Repository files navigation

Dataset Setup Procedures

This repository is a DataLad dataset containing procedures for setting up a DataLad dataset.

There are procedures to:

  • Add a README
  • Add a .gitignore file
  • Add a /code folder and README
  • Set up an RIA backup and associated GitLab sibling
  • Add licenses for data and code

Installation

Requirements

Please go through the following steps to set your machine up to run the procedures:

  1. Create a GitLab account.
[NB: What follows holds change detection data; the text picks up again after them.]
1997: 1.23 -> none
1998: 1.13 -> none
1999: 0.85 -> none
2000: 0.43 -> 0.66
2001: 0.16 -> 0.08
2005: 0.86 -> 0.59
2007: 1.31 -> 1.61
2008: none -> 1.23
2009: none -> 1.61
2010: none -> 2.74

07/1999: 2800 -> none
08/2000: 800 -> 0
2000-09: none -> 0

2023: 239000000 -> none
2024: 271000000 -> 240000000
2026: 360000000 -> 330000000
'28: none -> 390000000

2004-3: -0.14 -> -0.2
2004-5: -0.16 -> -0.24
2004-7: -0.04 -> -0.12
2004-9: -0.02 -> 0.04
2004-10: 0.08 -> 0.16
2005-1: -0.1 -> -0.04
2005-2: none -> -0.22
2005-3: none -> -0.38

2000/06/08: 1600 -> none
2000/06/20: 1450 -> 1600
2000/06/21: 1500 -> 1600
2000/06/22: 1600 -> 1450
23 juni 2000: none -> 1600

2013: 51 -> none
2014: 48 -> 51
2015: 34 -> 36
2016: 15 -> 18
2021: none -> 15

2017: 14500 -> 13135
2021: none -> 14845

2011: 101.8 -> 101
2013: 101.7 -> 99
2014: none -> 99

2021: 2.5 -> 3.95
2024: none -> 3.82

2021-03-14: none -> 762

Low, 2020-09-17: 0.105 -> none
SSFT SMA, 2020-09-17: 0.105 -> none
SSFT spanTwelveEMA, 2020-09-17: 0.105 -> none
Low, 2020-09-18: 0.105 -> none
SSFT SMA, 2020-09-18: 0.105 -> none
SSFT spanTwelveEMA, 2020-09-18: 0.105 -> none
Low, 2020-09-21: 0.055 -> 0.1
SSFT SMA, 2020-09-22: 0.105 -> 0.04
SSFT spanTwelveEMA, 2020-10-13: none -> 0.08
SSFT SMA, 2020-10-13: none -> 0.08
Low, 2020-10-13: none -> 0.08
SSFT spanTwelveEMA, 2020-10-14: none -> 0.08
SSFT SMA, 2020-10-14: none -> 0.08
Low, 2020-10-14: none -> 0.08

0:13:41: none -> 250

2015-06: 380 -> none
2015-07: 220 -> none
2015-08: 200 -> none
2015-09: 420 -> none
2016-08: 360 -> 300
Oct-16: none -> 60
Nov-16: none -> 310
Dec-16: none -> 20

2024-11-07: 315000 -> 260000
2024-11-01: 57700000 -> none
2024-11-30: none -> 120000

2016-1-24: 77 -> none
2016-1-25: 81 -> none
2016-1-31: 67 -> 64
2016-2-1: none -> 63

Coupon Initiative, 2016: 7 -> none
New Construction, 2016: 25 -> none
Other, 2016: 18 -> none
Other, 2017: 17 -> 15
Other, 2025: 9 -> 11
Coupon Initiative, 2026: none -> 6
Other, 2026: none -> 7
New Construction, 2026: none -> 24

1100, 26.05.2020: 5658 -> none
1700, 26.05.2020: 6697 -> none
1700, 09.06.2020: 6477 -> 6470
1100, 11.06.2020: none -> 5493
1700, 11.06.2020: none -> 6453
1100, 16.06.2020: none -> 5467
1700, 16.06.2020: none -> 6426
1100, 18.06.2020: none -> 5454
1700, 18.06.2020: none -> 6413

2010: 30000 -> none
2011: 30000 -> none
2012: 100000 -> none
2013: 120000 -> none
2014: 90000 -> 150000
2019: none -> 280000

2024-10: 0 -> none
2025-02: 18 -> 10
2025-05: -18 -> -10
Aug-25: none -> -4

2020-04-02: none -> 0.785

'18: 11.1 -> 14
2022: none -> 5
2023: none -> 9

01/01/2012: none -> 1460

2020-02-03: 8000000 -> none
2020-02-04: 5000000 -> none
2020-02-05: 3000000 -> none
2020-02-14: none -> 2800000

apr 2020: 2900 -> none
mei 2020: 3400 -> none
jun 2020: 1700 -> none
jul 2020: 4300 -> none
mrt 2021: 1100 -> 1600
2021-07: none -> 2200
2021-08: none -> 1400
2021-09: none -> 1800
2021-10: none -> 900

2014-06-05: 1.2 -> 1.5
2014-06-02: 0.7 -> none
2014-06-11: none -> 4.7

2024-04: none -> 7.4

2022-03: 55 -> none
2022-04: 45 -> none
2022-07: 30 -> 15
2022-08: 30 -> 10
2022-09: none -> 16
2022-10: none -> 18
These procedures are currently configured to use the University of Southampton's GitLab instance
  2. You will need to generate a personal access token for GitLab here.
  3. Create a python-gitlab config file. Copy and paste the following into a text file, inserting your personal access token in the appropriate field:
[soton] 
url = https://git.soton.ac.uk
private_token = [insert token here] 
  1. Save this file in your home directory (~) as .python-gitlab.cfg

Installing the procedures

  1. Create a new DataLad dataset for your project:
datalad create new-dataset
  1. Go into your new dataset
cd new-dataset
  1. Clone this repository into .datalad/procedures
datalad clone -d . https://github.com/nhuneke/dataset-setup-procedures .datalad/procedures
  1. Check installation was successful
datalad run-procedure --discover

This should produce the following output:

setup (/Users/user1/new-dataset/.datalad/procedures/setup.sh) [executable]
add-licenses (/Users/user1/new-dataset/.datalad/procedures/add-licenses.py) [executable]
add-code (/Users/user1/new-dataset/.datalad/procedures/add-code.py) [executable]
backup (/Users/user1/new-dataset/.datalad/procedures/backup.sh) [bash_script]
add-gitignore (/Users/user1/new-dataset/.datalad/procedures/add-gitignore.py) [python_script]
add-readme (/Users/user1/new-dataset/.datalad/procedures/add-readme.py) [executable]

Usage

Each procedure can be run individually to complete a specific task, or as a group for initial set up of a new dataset.

Backup

This procedure creates a remote indexed archive (RIA) backup and associated GitLab sibling. Before running this procedure ensure you have completed the setup as above.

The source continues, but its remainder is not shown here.